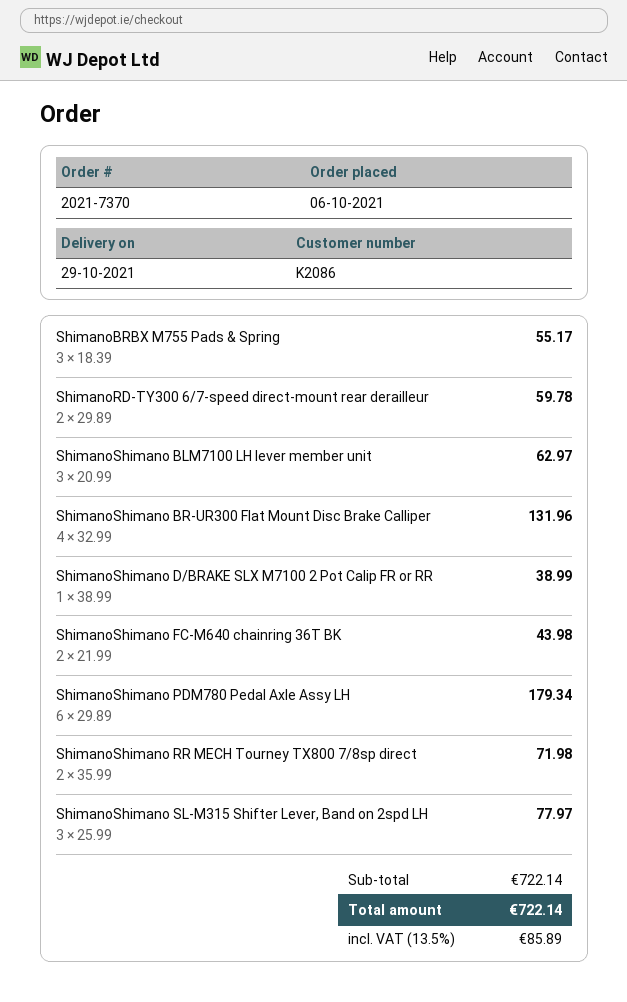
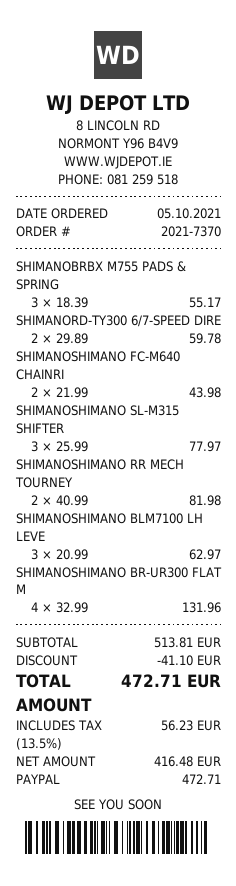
order date: 2021-10-06 -> 2021-10-05
ShimanoShimano D/BRAKE SLX M7100 2 Pot Calip FR or RR: 1 x 38.99 = 38.99 -> none
ShimanoShimano PDM780 Pedal Axle Assy LH: 6 x 29.89 = 179.34 -> none
ShimanoShimano RR MECH Tourney TX800 7/8sp direct: 2 x 35.99 = 71.98 -> 2 x 40.99 = 81.98
subtotal: 722.14 -> 513.81
discount: none -> 41.10
tax: 13.5% = 85.89 -> 13.5% = 56.23
total: 722.14 -> 472.71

EXERCISE REQUIREMENTS. How many lines in this material contain the string "ShimanoShimano"? State the number alone.

EXERCISE OUTPUT. 3